The Facilities Team serve as a bridge between the campus and the community within it. Whenever issues of optimal space utilization, safety, or comfort arise, it is up to the facilities team to solve them. The facilities team needs to have the empathy and people skills to be known as champions of customer service.


f. As the rate of change in workplace processes accelerates, facilities leadership that does not empower their staff who are closer to the work process which is undergoing review, will suffer the consequences of sub optimal solutions and unmotivated staff. Facilities leaders must champion the changes that need to take place and empower their staff to ensure it is done for the greatest positive impact on the school. This means successful leadership will focus more on the organizational and cultural aspects and the facilitation of purpose rather than providing a solution.


g. Creating and maintaining a safe learning environment is essential for students of all ages, for facilities management it is assumed that safety has the highest priority driving leadership decisions. Within the current environment of pandemic issues, cost-cutting and deferment of maintenance, the facilities team cannot lose sight of this value.


h.
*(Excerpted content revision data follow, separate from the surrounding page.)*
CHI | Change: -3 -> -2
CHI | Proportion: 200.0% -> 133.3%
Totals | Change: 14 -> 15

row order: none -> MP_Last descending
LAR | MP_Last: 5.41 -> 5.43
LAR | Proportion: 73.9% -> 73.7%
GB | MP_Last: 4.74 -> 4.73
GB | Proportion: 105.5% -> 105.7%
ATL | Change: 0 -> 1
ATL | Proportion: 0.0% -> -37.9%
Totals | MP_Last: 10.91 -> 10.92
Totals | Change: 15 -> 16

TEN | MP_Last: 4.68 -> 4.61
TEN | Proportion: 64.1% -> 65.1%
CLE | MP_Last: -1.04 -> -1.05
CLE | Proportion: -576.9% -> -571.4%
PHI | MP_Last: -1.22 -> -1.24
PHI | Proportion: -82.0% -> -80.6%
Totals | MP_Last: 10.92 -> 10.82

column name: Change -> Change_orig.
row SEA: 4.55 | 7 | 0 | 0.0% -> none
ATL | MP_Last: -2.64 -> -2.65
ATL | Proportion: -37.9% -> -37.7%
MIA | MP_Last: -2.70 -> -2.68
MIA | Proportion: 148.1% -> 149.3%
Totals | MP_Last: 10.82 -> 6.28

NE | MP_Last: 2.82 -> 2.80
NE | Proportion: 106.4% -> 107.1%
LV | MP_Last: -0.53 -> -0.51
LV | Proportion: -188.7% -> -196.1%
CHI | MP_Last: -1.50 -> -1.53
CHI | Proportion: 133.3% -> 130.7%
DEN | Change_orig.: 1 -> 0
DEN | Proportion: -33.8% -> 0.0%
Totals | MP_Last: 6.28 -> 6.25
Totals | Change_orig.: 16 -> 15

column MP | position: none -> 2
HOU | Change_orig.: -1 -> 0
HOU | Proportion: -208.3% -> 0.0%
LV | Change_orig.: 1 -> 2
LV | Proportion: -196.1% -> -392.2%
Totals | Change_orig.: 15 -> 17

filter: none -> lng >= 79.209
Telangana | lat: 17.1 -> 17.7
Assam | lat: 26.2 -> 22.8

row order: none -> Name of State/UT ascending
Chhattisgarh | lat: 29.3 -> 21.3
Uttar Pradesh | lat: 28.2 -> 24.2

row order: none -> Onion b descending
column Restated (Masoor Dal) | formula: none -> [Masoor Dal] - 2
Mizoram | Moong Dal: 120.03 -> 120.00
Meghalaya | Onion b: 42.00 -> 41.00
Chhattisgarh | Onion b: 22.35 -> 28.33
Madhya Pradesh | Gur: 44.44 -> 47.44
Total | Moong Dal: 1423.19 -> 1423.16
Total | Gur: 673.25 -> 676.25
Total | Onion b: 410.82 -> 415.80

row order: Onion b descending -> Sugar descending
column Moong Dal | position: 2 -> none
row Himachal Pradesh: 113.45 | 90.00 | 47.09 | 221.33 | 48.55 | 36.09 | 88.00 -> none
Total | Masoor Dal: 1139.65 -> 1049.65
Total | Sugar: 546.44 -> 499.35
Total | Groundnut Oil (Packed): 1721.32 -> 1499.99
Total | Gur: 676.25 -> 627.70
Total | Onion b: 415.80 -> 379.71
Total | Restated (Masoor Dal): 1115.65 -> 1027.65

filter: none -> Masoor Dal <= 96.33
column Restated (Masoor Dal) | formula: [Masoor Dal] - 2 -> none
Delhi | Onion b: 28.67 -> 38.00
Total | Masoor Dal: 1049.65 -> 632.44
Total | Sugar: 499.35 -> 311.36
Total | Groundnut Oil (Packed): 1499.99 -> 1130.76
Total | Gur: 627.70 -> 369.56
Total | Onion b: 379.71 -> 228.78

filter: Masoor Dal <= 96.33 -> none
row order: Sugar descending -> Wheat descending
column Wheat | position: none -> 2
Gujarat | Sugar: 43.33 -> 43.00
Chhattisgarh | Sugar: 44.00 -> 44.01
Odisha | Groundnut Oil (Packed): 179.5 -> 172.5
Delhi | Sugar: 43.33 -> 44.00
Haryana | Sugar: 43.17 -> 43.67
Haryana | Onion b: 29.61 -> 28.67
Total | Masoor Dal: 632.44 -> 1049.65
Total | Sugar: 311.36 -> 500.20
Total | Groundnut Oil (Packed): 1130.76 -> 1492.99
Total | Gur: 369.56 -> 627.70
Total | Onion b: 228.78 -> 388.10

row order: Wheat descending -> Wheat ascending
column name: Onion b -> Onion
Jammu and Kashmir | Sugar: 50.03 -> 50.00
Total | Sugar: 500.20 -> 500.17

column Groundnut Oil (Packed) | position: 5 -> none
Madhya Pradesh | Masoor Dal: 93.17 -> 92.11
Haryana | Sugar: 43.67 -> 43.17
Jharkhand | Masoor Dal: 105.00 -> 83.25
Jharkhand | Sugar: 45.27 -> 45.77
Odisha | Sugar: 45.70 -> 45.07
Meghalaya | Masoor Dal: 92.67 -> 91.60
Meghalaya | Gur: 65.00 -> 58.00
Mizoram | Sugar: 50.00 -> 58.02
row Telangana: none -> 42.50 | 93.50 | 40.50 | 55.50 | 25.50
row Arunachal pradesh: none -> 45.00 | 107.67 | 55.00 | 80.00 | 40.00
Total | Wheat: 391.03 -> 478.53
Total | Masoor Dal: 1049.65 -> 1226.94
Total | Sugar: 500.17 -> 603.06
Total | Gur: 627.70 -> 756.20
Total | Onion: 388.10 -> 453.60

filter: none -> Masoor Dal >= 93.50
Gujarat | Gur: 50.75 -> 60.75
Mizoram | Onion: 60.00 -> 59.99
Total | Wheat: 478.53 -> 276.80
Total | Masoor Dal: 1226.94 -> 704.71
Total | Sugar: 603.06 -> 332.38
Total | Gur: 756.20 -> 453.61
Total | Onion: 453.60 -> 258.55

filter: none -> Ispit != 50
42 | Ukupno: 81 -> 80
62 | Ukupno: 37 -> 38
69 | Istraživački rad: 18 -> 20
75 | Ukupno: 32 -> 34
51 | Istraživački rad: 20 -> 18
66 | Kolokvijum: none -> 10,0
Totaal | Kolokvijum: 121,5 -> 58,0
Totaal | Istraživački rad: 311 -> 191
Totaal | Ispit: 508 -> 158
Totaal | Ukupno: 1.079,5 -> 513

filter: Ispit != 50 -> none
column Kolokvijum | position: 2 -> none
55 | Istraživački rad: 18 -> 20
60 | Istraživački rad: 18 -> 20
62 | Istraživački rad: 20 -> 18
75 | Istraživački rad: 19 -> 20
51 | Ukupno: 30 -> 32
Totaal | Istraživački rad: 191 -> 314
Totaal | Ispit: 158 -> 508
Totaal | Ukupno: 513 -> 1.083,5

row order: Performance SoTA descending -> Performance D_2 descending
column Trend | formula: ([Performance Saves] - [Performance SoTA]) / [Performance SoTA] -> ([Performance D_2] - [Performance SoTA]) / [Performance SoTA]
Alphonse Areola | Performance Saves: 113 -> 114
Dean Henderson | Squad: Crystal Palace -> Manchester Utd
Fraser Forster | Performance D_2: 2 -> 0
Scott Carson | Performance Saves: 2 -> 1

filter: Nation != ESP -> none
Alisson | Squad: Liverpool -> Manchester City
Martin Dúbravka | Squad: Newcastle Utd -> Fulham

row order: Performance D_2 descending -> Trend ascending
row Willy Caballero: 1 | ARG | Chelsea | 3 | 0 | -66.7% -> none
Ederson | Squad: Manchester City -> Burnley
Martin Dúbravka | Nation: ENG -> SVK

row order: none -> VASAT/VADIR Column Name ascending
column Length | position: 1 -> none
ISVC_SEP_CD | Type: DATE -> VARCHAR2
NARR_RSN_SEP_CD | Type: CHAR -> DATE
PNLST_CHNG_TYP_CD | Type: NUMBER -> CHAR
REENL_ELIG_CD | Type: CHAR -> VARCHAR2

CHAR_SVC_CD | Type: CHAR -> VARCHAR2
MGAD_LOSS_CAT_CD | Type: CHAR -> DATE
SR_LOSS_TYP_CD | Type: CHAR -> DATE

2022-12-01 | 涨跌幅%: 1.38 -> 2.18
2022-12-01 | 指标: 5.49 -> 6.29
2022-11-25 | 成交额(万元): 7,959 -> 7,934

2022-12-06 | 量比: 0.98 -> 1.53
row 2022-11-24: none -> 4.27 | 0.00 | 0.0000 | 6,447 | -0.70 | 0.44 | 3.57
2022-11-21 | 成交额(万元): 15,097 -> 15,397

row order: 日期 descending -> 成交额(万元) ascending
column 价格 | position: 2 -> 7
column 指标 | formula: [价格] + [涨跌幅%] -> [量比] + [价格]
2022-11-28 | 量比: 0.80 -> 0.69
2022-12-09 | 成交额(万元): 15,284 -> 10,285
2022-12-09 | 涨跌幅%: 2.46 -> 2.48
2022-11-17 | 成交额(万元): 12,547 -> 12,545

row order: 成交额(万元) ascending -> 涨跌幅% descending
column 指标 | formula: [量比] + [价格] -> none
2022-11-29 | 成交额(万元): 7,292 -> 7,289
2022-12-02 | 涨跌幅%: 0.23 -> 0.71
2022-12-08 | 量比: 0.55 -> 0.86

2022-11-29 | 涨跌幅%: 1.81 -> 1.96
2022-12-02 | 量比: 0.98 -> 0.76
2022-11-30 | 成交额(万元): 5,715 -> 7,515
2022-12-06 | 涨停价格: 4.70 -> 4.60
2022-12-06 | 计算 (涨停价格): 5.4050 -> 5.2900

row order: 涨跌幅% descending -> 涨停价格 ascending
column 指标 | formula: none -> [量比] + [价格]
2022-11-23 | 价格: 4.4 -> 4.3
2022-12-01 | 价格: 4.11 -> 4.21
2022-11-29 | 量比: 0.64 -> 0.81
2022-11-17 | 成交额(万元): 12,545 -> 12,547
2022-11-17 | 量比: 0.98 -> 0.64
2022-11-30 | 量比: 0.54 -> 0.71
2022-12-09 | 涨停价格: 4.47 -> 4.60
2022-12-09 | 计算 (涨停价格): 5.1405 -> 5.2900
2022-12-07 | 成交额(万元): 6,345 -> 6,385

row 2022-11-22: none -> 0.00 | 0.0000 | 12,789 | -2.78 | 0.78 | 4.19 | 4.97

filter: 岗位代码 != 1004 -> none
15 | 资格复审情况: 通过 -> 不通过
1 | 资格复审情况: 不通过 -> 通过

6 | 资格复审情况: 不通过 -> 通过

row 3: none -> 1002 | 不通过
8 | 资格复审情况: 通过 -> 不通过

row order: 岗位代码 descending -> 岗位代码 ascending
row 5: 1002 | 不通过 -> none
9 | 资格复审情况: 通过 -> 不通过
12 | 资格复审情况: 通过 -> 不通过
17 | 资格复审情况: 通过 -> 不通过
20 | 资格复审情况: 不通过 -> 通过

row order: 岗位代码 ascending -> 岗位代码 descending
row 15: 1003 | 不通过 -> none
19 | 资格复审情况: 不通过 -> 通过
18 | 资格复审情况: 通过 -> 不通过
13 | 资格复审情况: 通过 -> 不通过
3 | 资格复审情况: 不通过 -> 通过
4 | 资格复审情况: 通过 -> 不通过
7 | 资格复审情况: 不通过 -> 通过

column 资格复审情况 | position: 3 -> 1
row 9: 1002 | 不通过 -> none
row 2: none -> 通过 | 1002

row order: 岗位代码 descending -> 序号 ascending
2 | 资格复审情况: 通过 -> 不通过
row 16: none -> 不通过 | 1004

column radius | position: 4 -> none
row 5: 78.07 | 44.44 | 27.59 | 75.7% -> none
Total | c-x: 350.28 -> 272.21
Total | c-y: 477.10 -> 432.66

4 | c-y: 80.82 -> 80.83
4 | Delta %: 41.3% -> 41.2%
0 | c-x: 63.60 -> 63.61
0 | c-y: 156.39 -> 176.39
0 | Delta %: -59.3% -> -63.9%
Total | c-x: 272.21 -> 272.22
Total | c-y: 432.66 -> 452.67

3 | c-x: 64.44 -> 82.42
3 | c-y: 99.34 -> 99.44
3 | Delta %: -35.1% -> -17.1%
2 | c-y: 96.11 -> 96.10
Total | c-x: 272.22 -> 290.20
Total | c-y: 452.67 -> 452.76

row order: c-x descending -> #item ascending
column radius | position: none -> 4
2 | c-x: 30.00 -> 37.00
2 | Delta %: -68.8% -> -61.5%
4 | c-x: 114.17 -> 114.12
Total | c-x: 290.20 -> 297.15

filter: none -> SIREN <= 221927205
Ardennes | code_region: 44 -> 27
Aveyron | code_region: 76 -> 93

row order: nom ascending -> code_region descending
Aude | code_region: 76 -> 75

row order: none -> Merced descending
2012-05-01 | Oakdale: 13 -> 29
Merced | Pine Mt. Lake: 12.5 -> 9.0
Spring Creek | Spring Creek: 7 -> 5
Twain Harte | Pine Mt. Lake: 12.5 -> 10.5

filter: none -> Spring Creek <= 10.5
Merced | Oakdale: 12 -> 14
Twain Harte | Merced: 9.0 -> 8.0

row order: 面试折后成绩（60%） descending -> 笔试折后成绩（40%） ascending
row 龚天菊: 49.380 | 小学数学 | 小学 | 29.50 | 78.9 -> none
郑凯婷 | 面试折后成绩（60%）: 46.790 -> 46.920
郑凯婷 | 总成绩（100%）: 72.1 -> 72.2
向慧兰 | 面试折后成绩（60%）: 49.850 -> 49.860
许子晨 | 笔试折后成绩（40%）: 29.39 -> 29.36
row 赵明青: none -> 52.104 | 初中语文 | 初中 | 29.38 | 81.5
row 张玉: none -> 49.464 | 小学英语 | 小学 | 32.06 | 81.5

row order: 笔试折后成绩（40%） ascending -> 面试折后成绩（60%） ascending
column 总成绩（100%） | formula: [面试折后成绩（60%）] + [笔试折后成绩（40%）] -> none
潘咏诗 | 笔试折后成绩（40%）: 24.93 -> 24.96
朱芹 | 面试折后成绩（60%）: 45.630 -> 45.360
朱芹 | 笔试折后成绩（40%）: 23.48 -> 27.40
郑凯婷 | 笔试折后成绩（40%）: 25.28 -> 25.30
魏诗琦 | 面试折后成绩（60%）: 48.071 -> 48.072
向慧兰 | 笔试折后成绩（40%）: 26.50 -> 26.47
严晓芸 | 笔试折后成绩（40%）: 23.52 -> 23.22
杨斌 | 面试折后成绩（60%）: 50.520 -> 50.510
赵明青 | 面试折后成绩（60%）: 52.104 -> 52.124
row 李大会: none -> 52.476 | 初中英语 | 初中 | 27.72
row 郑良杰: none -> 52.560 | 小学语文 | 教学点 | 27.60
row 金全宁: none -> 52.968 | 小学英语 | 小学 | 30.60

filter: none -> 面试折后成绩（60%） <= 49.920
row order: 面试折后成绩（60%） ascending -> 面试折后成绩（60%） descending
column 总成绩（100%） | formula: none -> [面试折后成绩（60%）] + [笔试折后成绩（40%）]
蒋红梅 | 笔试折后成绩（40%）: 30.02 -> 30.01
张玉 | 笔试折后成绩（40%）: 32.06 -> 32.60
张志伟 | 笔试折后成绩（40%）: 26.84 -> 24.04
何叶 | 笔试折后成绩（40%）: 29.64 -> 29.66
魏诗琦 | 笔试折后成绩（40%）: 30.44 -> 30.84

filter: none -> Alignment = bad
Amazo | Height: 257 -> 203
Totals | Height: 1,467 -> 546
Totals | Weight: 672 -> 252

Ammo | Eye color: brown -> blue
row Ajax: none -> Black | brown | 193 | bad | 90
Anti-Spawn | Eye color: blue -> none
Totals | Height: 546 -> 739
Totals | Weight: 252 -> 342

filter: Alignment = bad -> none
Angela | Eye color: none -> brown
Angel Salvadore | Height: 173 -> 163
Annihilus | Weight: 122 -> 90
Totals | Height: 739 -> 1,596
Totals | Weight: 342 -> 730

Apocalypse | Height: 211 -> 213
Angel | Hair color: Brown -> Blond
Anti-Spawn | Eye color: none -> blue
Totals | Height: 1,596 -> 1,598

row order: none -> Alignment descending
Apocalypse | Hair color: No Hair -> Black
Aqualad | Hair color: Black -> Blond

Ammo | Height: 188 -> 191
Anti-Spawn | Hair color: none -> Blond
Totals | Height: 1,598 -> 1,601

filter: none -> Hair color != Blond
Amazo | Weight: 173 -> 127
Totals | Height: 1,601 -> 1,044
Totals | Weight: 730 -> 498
Many school facilities leaders will have access to longitudinal cost and usage data from their plant. This may be used to track the effect of improvements as they are implemented. However, most facilities teams do not work collaboratively with other schools that would give them access to comparable data to benchmark their performance. As comparable benchmark data may be difficult to organize for facilities teams, Sage Consultancy is planning to survey schools and share back benchmark data to help support them as they strive to improve.

As this school year gathers pace facilities leaders will certainly have their hands full. We trust this article helps affirm the work that you are doing now and focuses your attention to think strategically about what other changes you should be leading.